3.1. Exception Handling in Data Lab Services

Note

This document is currently in a DRAFT stage.

This document will describe the recommended handling of errors and exceptions in the Python-based Data Lab middleware (i.e. the various ‘manager’ services).

The Java-based servlets (i.e. VOSpace and DALServer) implement IVOA protocols that describe the required exception handling for those protocols. These are not covered in detail except when/how those protocol exceptions should be handled by the Data Lab server and client codes.

3.1.1. Exceptions vs. return values

The two philosophies about how to handle errors are sometimes described as EAFP (Easier to Ask for Forgiveness than Permission) and LBYL (Look Before You Leap). Under the LBYL model, the application using the interface, the interface itself and the service each must anticipate all potential error conditions (either by catching system library exceptions and/or writing code to check in advance that parameters are valid, files exist, etc) and respond with an error code. With the EAFP model, exceptions can either be handled, ignored or dealt with at a more appropriate level in the application. The EAFP model also has readability benefits and so is the model adopted for Data Lab

Exceptions are, by definition, unexpected behavior of the code, but they can also be raised in response to improper use of the client or service (e.g. missing or invalid input). We require that all interface methods (client and server) describe their calling arguments as well as what (if anything) is returned by the method or service in the method docstrings. …..

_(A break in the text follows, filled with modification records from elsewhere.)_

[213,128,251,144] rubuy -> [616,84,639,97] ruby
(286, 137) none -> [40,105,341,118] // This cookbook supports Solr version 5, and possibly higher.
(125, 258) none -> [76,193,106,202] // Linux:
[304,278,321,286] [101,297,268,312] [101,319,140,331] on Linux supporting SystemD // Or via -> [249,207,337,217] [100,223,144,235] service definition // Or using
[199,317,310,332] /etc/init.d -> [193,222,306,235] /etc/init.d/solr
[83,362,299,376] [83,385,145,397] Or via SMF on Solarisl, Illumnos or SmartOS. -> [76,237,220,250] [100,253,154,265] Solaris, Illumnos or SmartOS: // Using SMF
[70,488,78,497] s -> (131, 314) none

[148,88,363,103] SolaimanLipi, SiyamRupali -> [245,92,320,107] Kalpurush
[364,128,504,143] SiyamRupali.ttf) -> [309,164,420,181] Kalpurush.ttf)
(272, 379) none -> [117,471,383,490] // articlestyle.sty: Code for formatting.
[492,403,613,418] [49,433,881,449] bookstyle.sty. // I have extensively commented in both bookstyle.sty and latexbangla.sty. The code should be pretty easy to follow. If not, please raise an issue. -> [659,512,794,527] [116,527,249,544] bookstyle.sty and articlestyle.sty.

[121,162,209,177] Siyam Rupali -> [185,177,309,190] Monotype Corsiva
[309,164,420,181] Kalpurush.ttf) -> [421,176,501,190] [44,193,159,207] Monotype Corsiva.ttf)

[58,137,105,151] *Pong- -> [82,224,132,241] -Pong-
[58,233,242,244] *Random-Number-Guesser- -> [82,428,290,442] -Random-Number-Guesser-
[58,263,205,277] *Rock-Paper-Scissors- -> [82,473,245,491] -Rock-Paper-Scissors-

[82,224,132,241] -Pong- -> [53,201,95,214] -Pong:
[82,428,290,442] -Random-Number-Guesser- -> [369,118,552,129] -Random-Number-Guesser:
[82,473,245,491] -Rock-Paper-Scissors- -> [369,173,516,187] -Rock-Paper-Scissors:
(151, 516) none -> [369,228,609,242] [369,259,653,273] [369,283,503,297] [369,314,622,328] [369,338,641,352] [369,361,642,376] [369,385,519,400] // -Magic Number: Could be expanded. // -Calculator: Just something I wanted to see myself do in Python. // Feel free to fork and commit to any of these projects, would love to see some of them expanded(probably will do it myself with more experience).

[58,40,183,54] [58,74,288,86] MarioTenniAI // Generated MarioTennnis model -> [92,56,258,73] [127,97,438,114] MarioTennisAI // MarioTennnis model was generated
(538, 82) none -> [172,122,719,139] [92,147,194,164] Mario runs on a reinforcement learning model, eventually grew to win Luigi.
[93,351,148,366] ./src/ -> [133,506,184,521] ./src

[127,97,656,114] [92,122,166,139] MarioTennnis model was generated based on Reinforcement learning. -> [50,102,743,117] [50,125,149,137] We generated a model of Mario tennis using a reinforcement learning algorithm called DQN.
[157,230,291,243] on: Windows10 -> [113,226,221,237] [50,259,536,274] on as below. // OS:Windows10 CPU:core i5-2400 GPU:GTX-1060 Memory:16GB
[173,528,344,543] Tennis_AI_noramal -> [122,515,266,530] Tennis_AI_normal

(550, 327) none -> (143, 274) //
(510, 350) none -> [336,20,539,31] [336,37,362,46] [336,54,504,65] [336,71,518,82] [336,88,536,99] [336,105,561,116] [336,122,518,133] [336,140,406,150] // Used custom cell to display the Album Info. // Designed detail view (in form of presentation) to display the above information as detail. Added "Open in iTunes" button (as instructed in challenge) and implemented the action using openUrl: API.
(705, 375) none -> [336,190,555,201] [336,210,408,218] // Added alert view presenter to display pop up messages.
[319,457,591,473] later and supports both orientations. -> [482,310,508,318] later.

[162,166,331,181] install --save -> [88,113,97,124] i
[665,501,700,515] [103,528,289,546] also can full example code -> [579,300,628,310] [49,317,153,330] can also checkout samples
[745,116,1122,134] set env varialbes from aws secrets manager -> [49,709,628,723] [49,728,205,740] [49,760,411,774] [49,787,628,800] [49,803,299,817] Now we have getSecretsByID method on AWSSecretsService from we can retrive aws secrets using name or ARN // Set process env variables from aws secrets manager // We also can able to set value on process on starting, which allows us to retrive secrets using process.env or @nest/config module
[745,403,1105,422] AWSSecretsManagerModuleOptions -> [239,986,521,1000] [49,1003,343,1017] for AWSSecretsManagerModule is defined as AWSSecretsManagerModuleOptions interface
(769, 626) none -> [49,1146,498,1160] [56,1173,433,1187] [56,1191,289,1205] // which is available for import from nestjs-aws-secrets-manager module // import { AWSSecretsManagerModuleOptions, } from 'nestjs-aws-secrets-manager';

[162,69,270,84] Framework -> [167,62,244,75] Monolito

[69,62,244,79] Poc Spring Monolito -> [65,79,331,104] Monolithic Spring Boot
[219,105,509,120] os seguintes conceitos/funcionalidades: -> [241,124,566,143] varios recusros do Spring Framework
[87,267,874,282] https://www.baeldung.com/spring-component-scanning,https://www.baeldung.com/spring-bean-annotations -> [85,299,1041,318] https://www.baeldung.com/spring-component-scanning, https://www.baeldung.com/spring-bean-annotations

3.1.2. Service Architecture Overview

The existing Data Lab service and client code all have a similar structure, however since they were developed at different times in the project there remain a number of inconsistencies between the services. This section describes the target structure we wish to have for all code following a throrough code review, notes will be used to identify known problems to be addressed in the current release.

3.1.3. Server-side Code

Data Lab services are implemented using the Python Flask microframework. These services define a middleware layer that clients (web-based, programmatic or command-line) access from their interfaces. As middleware, these services, depending on their function, may in turn call lower-level services (e.g. VOSpace, TAP, SIA, etc) or access a resource such as a database directly. The return value of each service is documented in the service implementation docstring.

Note

The code review process is intended to discover those docstrings that don’t yet provide the required service documentation.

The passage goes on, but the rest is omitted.